NOTE (added in November 2001): A childrens DVD published by Warner Bros Home Video called "Powerpuff Girls Meet the Beat Alls" was shipped with a copy of this virus. Funlove had infected the autostart file of the DVD, so a computer become infected automatically once the DVD was inserted. Warner recalled the DVD.
Based on the settings of your F-Secure security product, it will either move the file to the quarantine where it cannot spread or cause harm, or remove it.
A False Positive is when a file is incorrectly detected as harmful, usually because its code or behavior resembles known harmful programs. A False Positive will usually be fixed in a subsequent database update without any action needed on your part. If you wish, you may also:
Check for the latest database updates
First check if your F-Secure security program is using the latest updates, then try scanning the file again.
Submit a sample
After checking, if you still believe the file is incorrectly detected, you can submit a sample of it for re-analysis.
Note: If the file was moved to quarantine, you need to collect the file from quarantine before you can submit it.
Exclude a file from further scanning
If you are certain that the file is safe and want to continue using it, you can exclude it from further scanning by the F-Secure security product.
Note: You need administrative rights to change the settings.
FunLove is a memory resident Win32 virus. It was found in the wild in several countries in November 1999 - including US, UK and Czech Republic.
Funlove is not encrypted or polymorphic. The virus infects PE EXE (Windows portable executables) on local and network drives. The virus itself is in a format of a PE executable file with a single file section '.code'.
When an infected file is run, the virus creates FLCSS.EXE file in the Windows system directory, writes its pure code there and then runs the generated file. This file becomes virus dropper - it is started by the virus as a hidden Windows application (under Win9x) or as a service (under WinNT).
In case an error occurrs while creating the FLCSS.EXE dropper file the virus runs its infection routine from its instance in the infected host file. The infection routine is run in the background as a separate thread and as a result the host program is executed with no visible delays.
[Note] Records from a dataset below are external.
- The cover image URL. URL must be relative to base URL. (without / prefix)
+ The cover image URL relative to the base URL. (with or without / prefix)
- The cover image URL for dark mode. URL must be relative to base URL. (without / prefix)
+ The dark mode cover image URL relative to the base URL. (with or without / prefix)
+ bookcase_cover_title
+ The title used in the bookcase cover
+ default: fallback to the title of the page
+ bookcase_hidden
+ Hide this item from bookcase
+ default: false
The infection routine scans all local drives from C: to Z:, then looks for network resources, scans subdirectory trees there and infects PE files that have .OCX, .SCR or .EXE extensions. While infecting a file the virus writes its code to the end of the file - to the last file section and patches file's startup routine with a 8 byte long code that passes control to virus body. Being activated the virus restores these 8 bytes first and then starts its main code.
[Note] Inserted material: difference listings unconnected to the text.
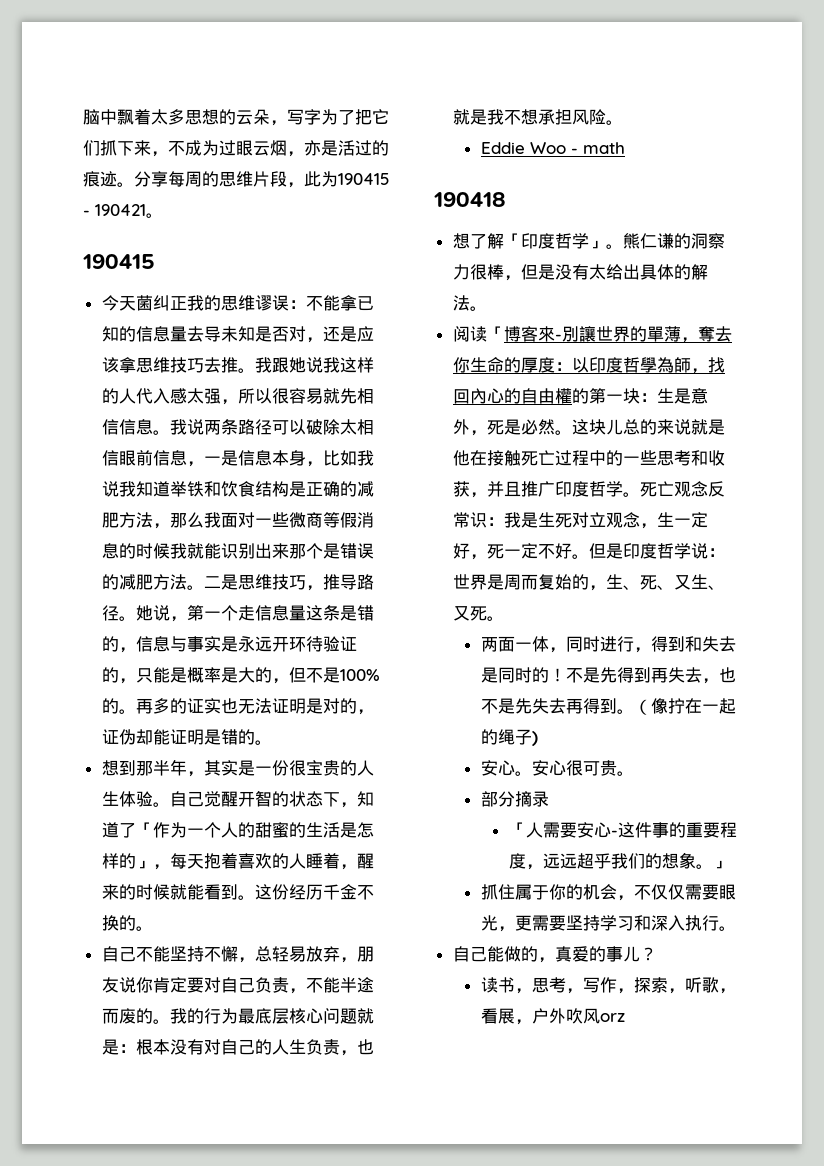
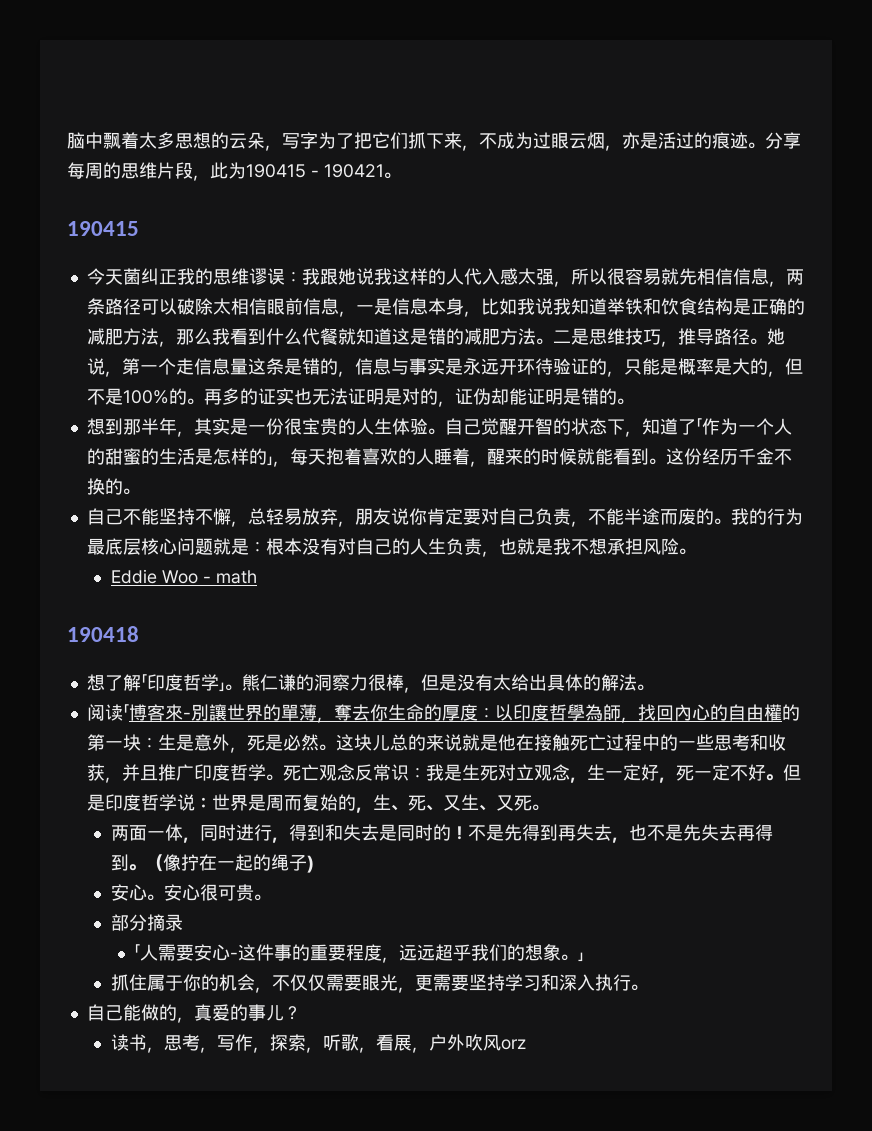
- 今天菌纠正我的思维谬误：不能拿已知的信息量去导未知是否对，还是应该拿思维技巧去推。我跟她说我这样的人代入感太强，所以很容易就先相信信息。我说两条路径可以破除太相信眼前信息，一是信息本身，比如我说我知道举铁和饮食结构是正确的减肥方法，那么我面对一些微商等假消息的时候我就能识别出来那个是错误的减肥方法。
+ 今天菌纠正我的思维谬误：我跟她说我这样的人代入感太强，所以很容易就先相信信息，两条路径可以破除太相信眼前信息，一是信息本身，比如我说我知道举铁和饮食结构是正确的减肥方法，那么我看到什么代餐就知道这是错的减肥方法。

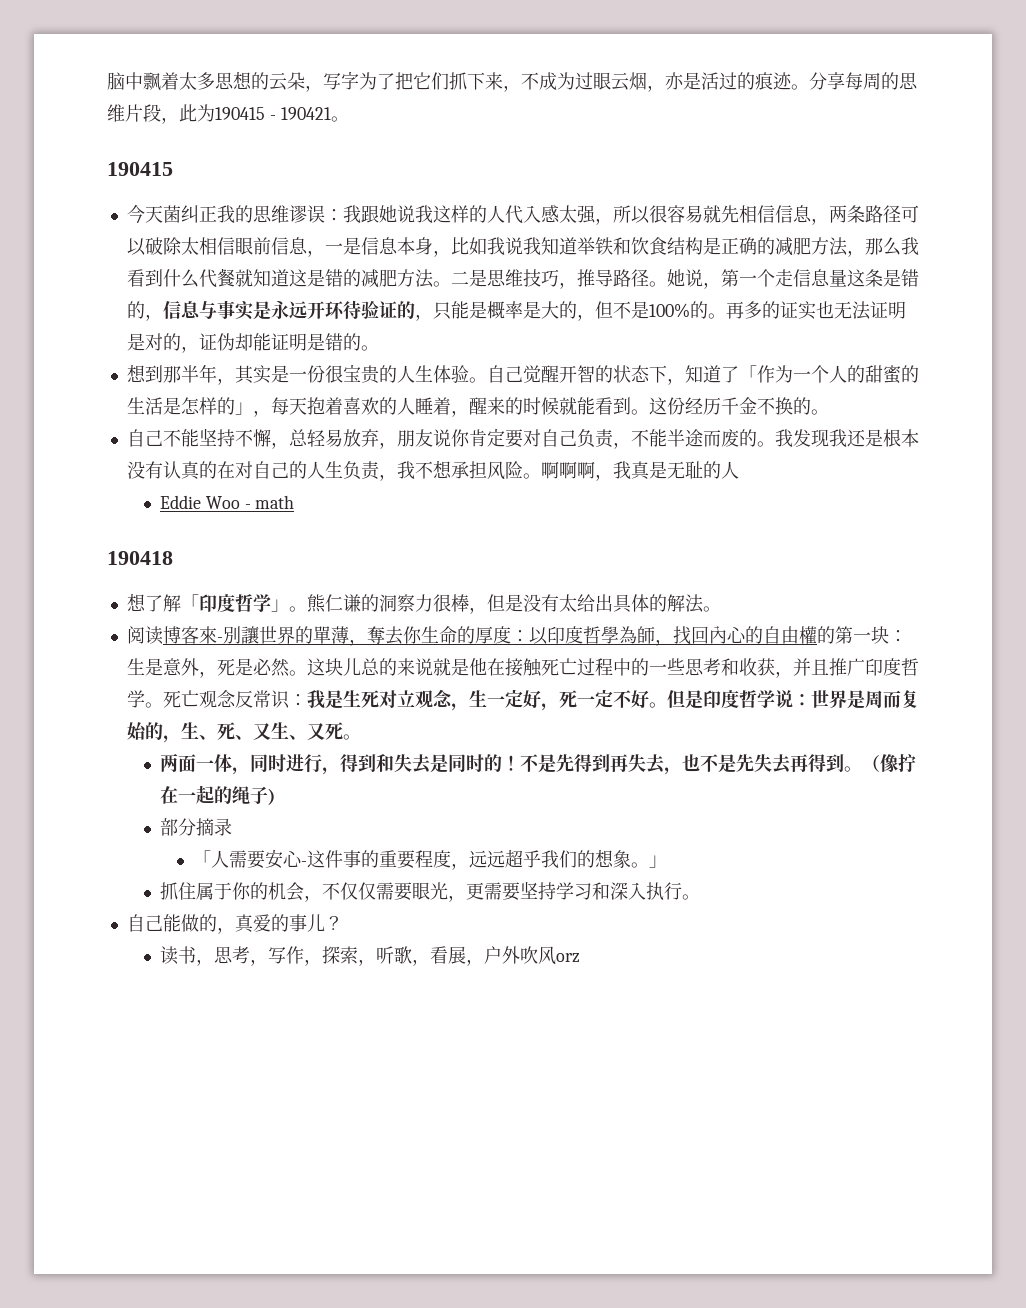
- 我的行为最底层核心问题就是：根本没有对自己的人生负责，也就是我不想承担风险。
+ 我发现我还是根本没有认真的在对自己的人生负责，我不想承担风险。啊啊啊，我真是无耻的人
- 阅读「博客來-別讓世界的單薄，奪去你生命的厚度：以印度哲學為師，找回內心的自由權的第一块：生是意外，死是必然。
+ 阅读博客來-別讓世界的單薄，奪去你生命的厚度：以印度哲學為師，找回內心的自由權的第一块：生是意外，死是必然。
- 安心。安心很可贵。

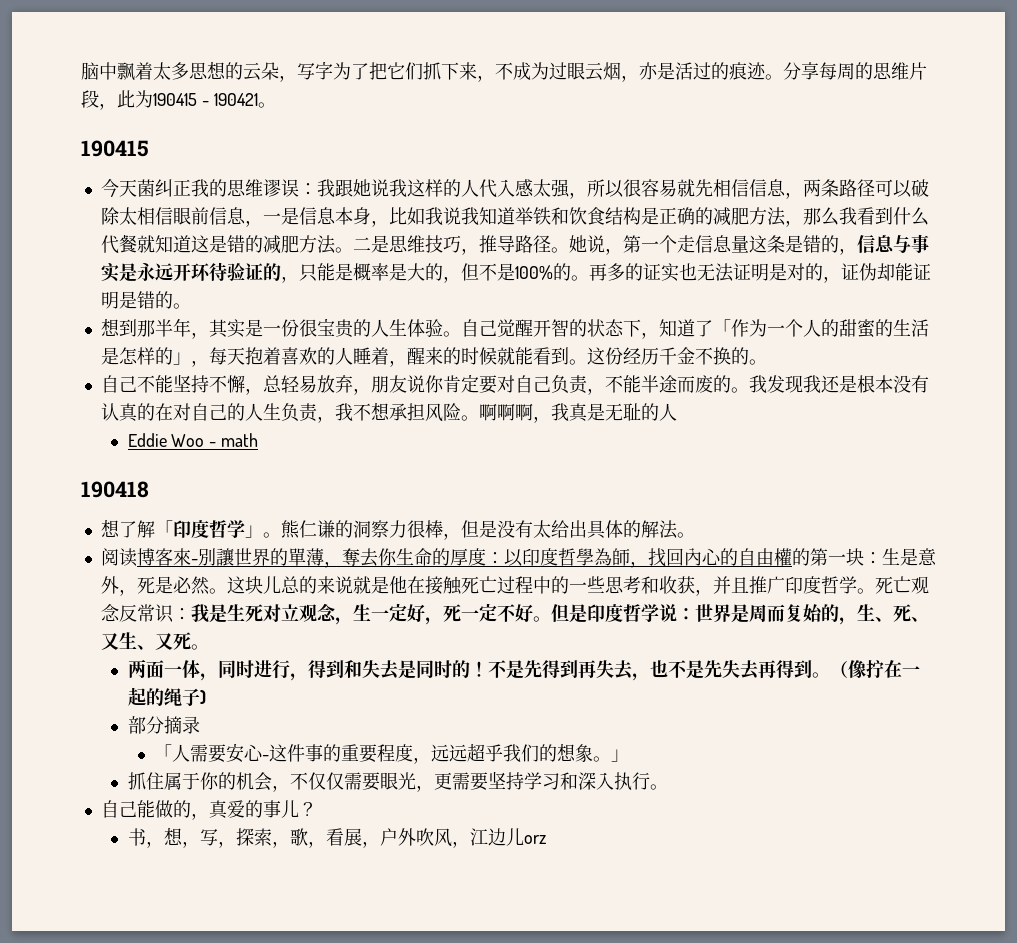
- 读书，思考，写作，探索，听歌，看展，户外吹风orz
+ 书，想，写，探索，歌，看展，户外吹风，江边儿orz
The virus is only able to infect PE files on network resources that the current infected workstation user has write access to. This limits spreading of a virus considerably.
Upon infection the virus checks file names and does not infect files that have one of the following 4 letters in the beginning of their names:
ALER AMON _AVP AVP3 AVPM F-PR NAVW SCAN SMSS DDHE DPLA MPLA
The virus also patches the NTLDR and WINNT\System32\ntoskrnl.exe files the similar way Bolzano virus does. The patched files are not recoverable and should be restored from backup.
The virus does not have any payload. It contains the following text string:
~Fun Loving Criminal~
This text string is located where the usual DOS stub text 'This program cannot be run in DOS mode.' should be. When the virus dropper is started from DOS it outputs its message and restarts the system.Disinfection of Funlove:
Disinfection of Funlove requires removing the virus from all disinfectable files with F-Secure Anti-Virus and renaming or deleting of all locked or non-disinfectable files including Funlove dropper FLCSS.EXE file. To be able to disinfect or delete locked files, you have to exit to pure DOS and clean a system with a DOS version of F-Prot or AVP. Or in case of Windows NT, you have to rename the file(s) with a non-executable extension (for example *.EX1) and restart a system.
In all cases FLCSS.EXE file and all non-disinfectable files should be deleted or renamed before Windows is started next time or a system will be re-infected.
If infection is in a network, you could protect clean systems with F-Secure's Anti-Funlove utility:
ftp://ftp.europe.f-secure.com/anti-virus/tools/antifun.zip
and then disinfect all infected workstations separately. Note that GateKeeper/OAS setting should be set to 'Disinfect Automatically' when infection is in a network and it's not possible to take it down. But it is advised to take network down during disinfection as Funlove will try to spread from infected to clean systems via network. Our utility should stop it from doing that, but it's safer to disinfect when network is not functioning.
Note that a system should be clean before the utility can be installed.
Also as the virus patches the \NTLDR and WINNT\System32\ntoskrnl.exe files to disable NT's security the patched files should be restored from a backup.